Una de las grandes incógnitas era la resolución de la Segunda noche, en la cual el protagonista tiene a su cargo un extenso monólogo en el cual le pide a la joven que no lo interrumpa para poder contarle su historia en tercera persona. Si bien en el texto es uno de los momentos más preciados que definen la personalidad del joven soñador, en la obra hubiese sido engorroso, complejo y hasta aburrido tener silenciada a la protagonista por un largo lapso. Por suerte, la adaptación de Leo di Nápoli, con muy buen criterio, toma los conceptos fundamentales que permiten mantener un intercambio fluido entre los intérpretes, lo cual le sienta muy bien a la obra.
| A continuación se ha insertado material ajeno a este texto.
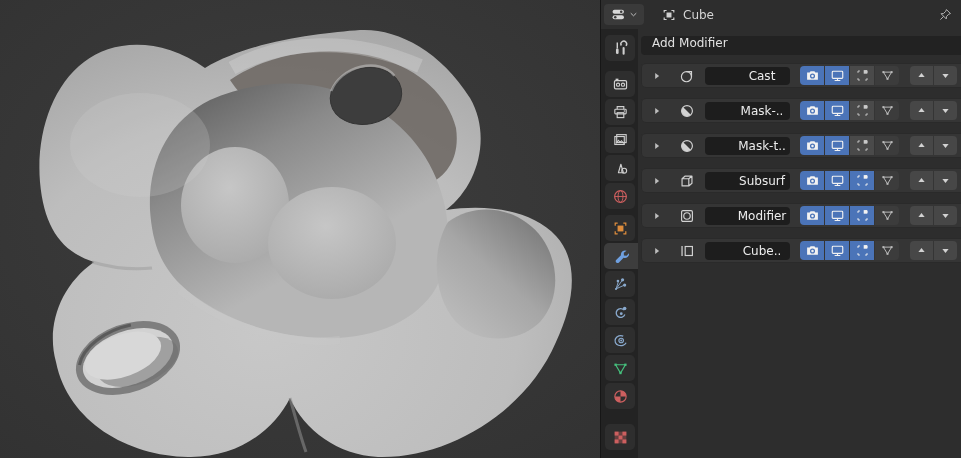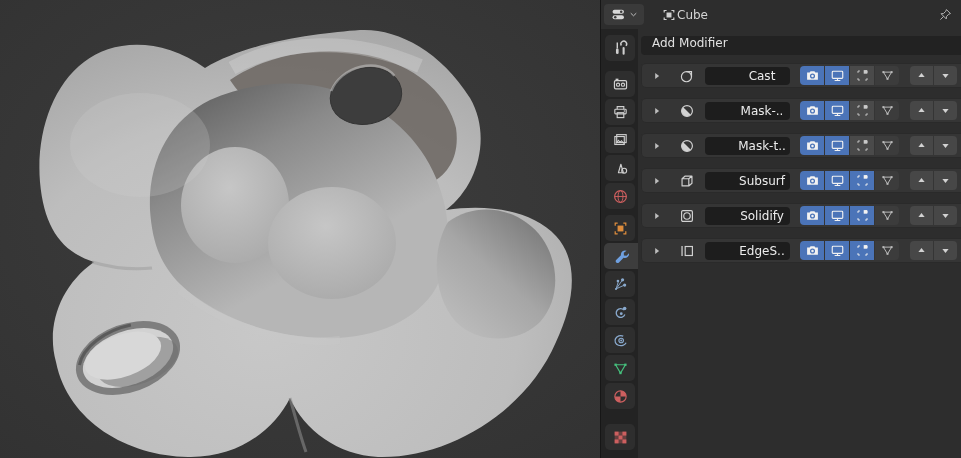"Cube" .breadcrumb { gap: none -> 6px }
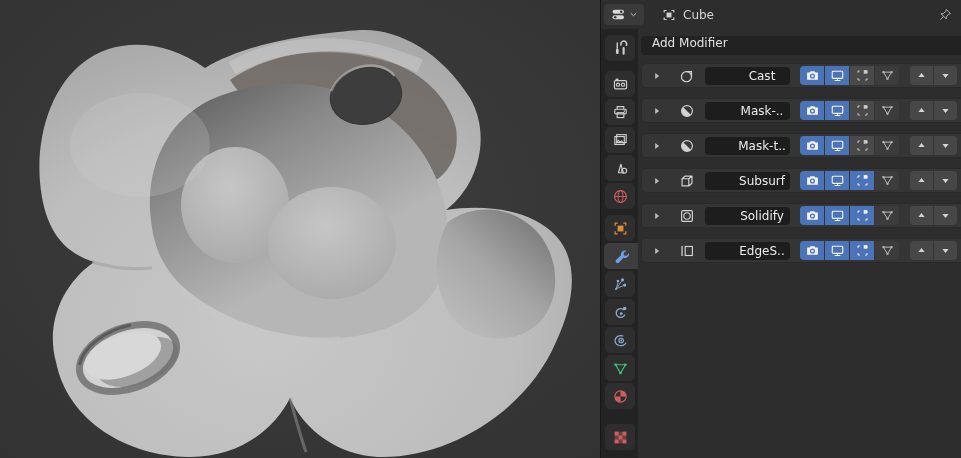"Solidify" span.mname { text: Solidify -> Modifier }
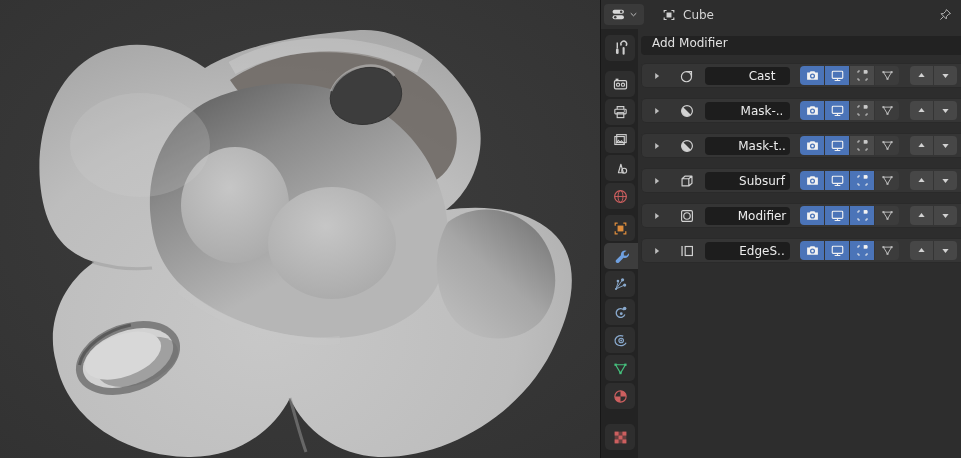"EdgeS.." span.mname { text: EdgeS -> Cube }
Por otro lado, el recurso del mapping, que se utiliza para las transiciones entre cada encuentro, no es intrusivo, su inclusión permite recrear una atmósfera que por momentos se torna mágica.

Di Nápoli recreó un clásico para un espectador inteligente, su puesta sugiere, estimula la imaginación, la vistió con todos los elementos necesarios para que el espectador sienta estar presente en San Petersburgo a mediados del siglo XIX. Para ello contó con la presencia en escena de dos grandes actores, con una gran experiencia en el teatro off de Buenos Aires, que transmitieron con una claridad diáfana sus anhelos y sus ilusiones. Araujo, por un lado, fue el fiel reflejo de la soledad, el vacío y el aislamiento que caracterizan al joven, en tanto Giannone desplegó con acierto los resquemores y dudas de su personaje. En suma, una muy buena propuesta que bien vale una trasnochada.